Unsloth Local API Guide: Run Claude/OpenAI-Style Clients on Your Own Machine

Posted May 5, 2026

By Fodev JEO 3 min read

If you’ve ever wanted to keep models local and keep your modern agent workflow, Unsloth is one of the cleanest paths today.

It lets you run local GGUF models and expose them as authenticated APIs that look familiar to existing clients:

POST /v1/messages (Anthropic-style)
POST /v1/chat/completions (OpenAI-style)
GET /v1/models (discover active model IDs)

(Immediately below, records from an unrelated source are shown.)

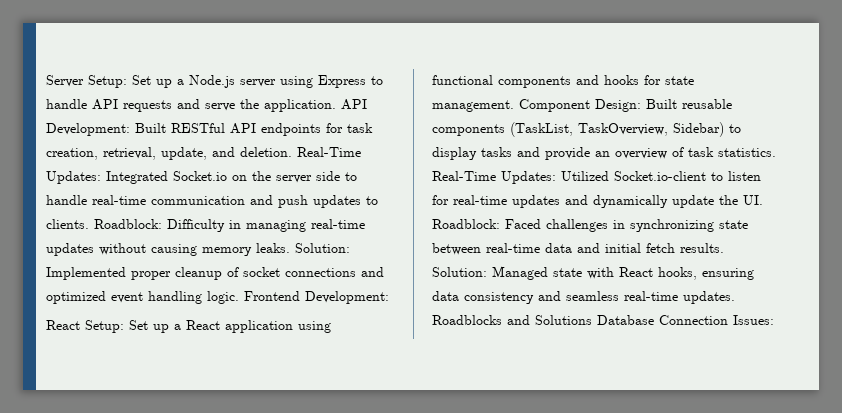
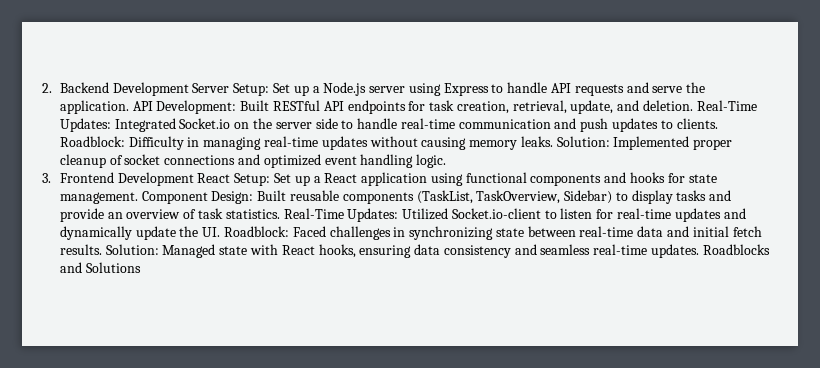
- Server Setup: Set up a Node.js server using Express to handle API requests and serve the application.
+ 2. Backend Development Server Setup: Set up a Node.js server using Express to handle API requests and serve the application.
- Solution: Implemented proper cleanup of socket connections and optimized event handling logic. Frontend Development:
- React Setup: Set up a React application using functional components and hooks for state management.
+ Solution: Implemented proper cleanup of socket connections and optimized event handling logic.
+ 3. Frontend Development React Setup: Set up a React application using functional components and hooks for state management.
- Roadblocks and Solutions Database Connection Issues:
+ Roadblocks and Solutions

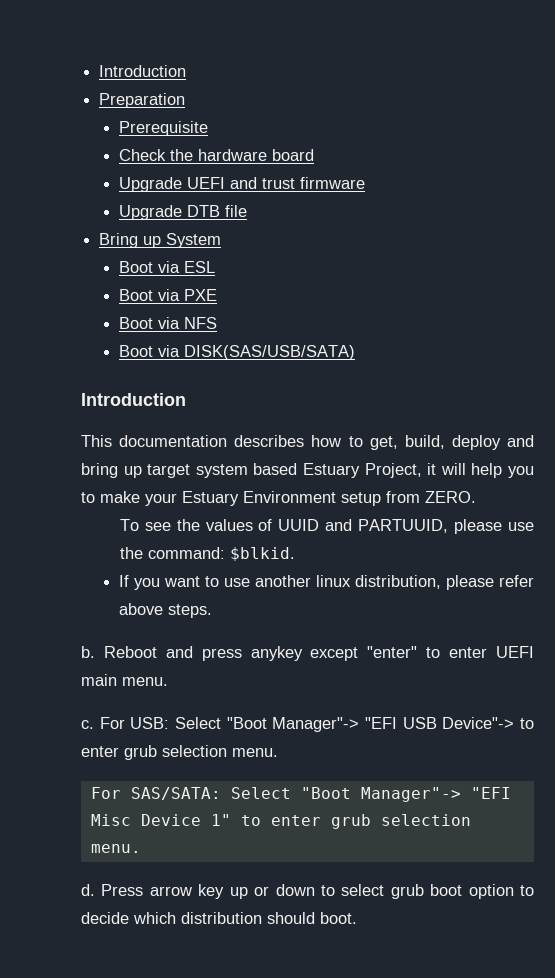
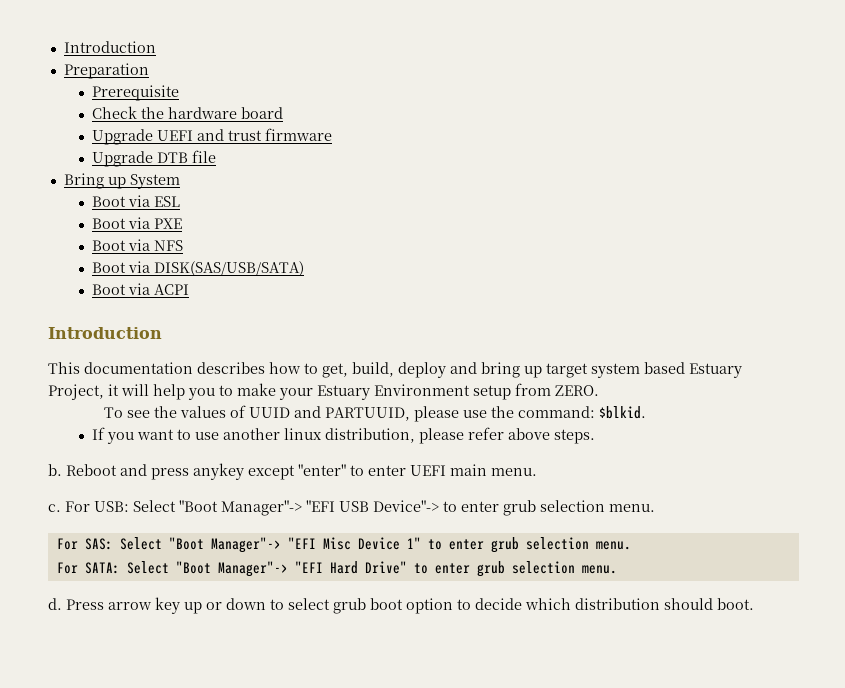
+ Boot via ACPI
- For SAS/SATA: Select "Boot Manager"-> "EFI Misc Device 1" to enter grub selection menu.
+ For SAS: Select "Boot Manager"-> "EFI Misc Device 1" to enter grub selection menu.
+ For SATA: Select "Boot Manager"-> "EFI Hard Drive" to enter grub selection menu.

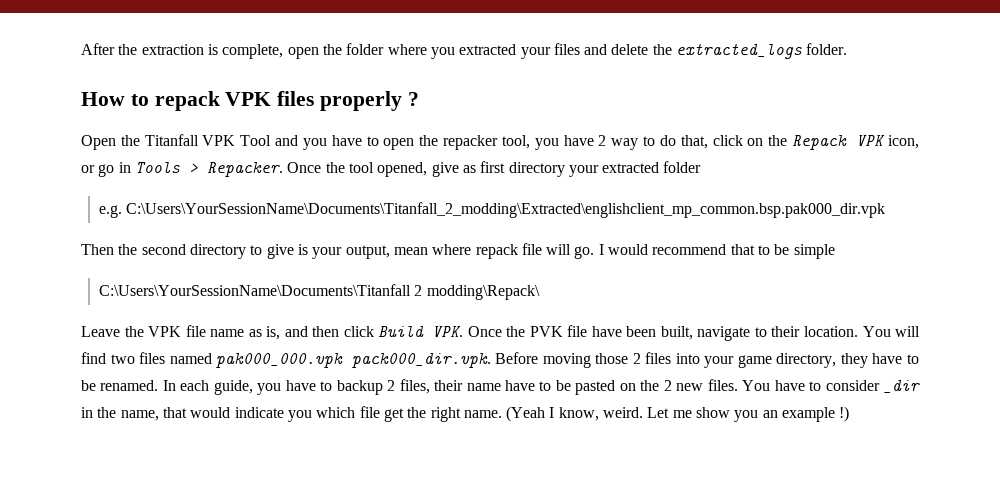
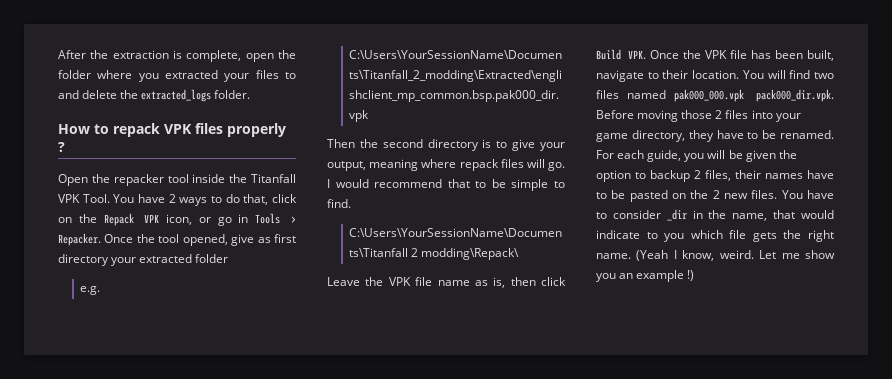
- After the extraction is complete, open the folder where you extracted your files and delete the extracted_logs folder.
+ After the extraction is complete, open the folder where you extracted your files to and delete the extracted_logs folder.
- Open the Titanfall VPK Tool and you have to open the repacker tool, you have 2 way to do that, click on the Repack VPK icon, or go in Tools > Repacker.
+ Open the repacker tool inside the Titanfall VPK Tool. You have 2 ways to do that, click on the Repack VPK icon, or go in Tools > Repacker.
- Then the second directory to give is your output, mean where repack file will go.
+ Then the second directory is to give your output, meaning where repack files will go.
- I would recommend that to be simple
+ I would recommend that to be simple to find.
- Leave the VPK file name as is, and then click Build VPK. Once the PVK file have been built, navigate to their location.
+ Leave the VPK file name as is, then click Build VPK. Once the VPK file has been built, navigate to their location.
- In each guide, you have to backup 2 files, their name have to be pasted on the 2 new files.
+ For each guide, you will be given the option to backup 2 files, their names have to be pasted on the 2 new files.
- You have to consider _dir in the name, that would indicate you which file get the right name.
+ You have to consider _dir in the name, that would indicate to you which file gets the right name.

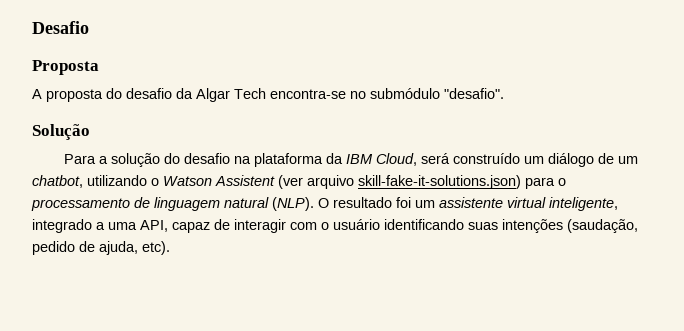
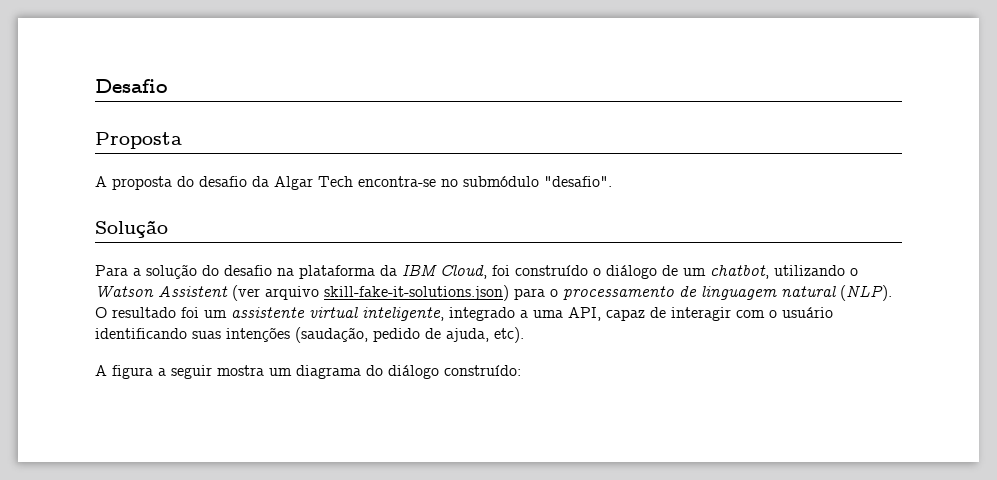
- Para a solução do desafio na plataforma da IBM Cloud, será construído um diálogo de um chatbot, utilizando o Watson Assistent (ver arquivo skill-fake-it-solutions.json) para o processamento de linguagem natural (NLP).
+ Para a solução do desafio na plataforma da IBM Cloud, foi construído o diálogo de um chatbot, utilizando o Watson Assistent (ver arquivo skill-fake-it-solutions.json) para o processamento de linguagem natural (NLP).
+ A figura a seguir mostra um diagrama do diálogo construído:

This means your existing SDKs and coding agents don’t need a full rewrite.

Why this matters in practice

Most “local inference” setups fail at integration, not model quality.

You can run a model, sure—but connecting it to your real tooling stack (SDKs, CLI agents, app backends, stream handlers, tool calls) often becomes fragile.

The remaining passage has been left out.